TASK REQUIREMENTS> Repeat every entry exactly. Pictures stay out.

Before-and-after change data
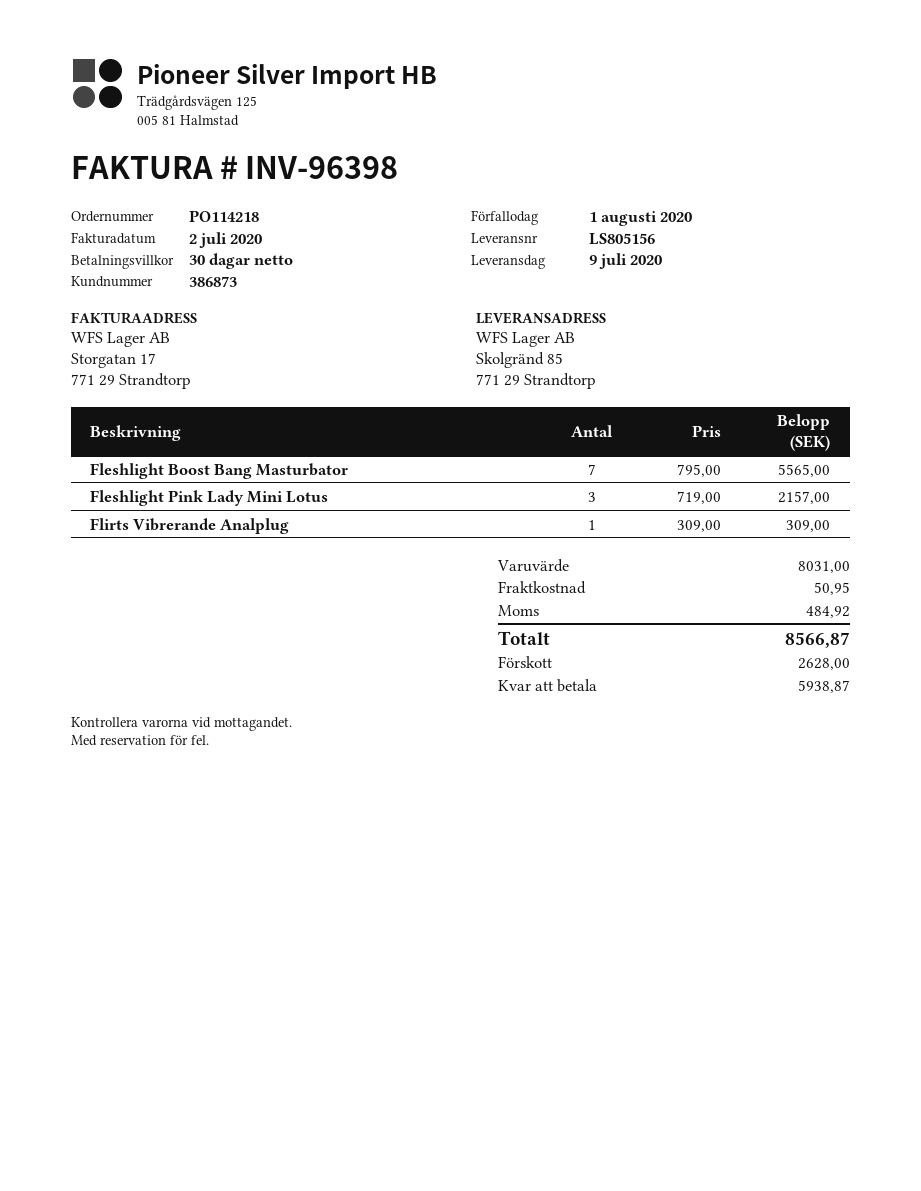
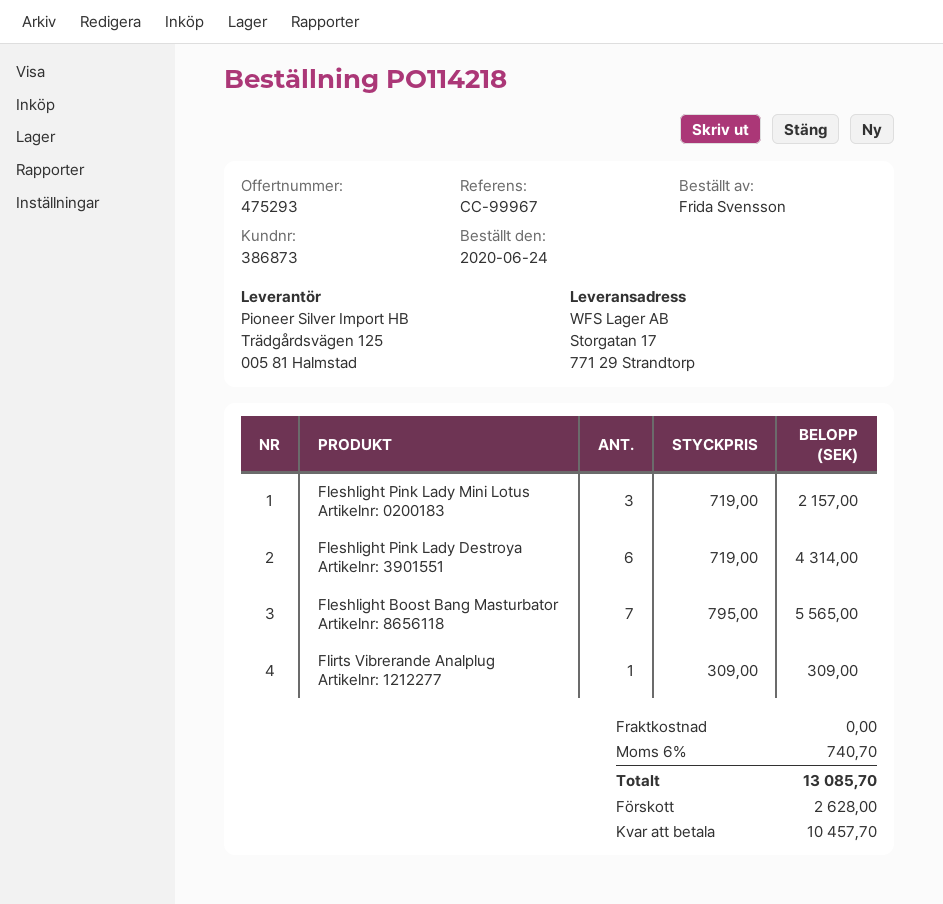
ship to: Skolgränd 85, 771 29 Strandtorp -> Storgatan 17, 771 29 Strandtorp
Fleshlight Pink Lady Destroya: none -> 6 x 719.00 = 4314.00
shipping: 50.95 -> 0.00
tax: 484.92 -> 740.70
total: 8566.87 -> 13085.70
balance: 5938.87 -> 10457.70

SOLUTION TO THIS PROBLEM>
ship to: Skolgränd 85, 771 29 Strandtorp -> Storgatan 17, 771 29 Strandtorp
Fleshlight Pink Lady Destroya: none -> 6 x 719.00 = 4314.00
shipping: 50.95 -> 0.00
tax: 484.92 -> 740.70
total: 8566.87 -> 13085.70
balance: 5938.87 -> 10457.70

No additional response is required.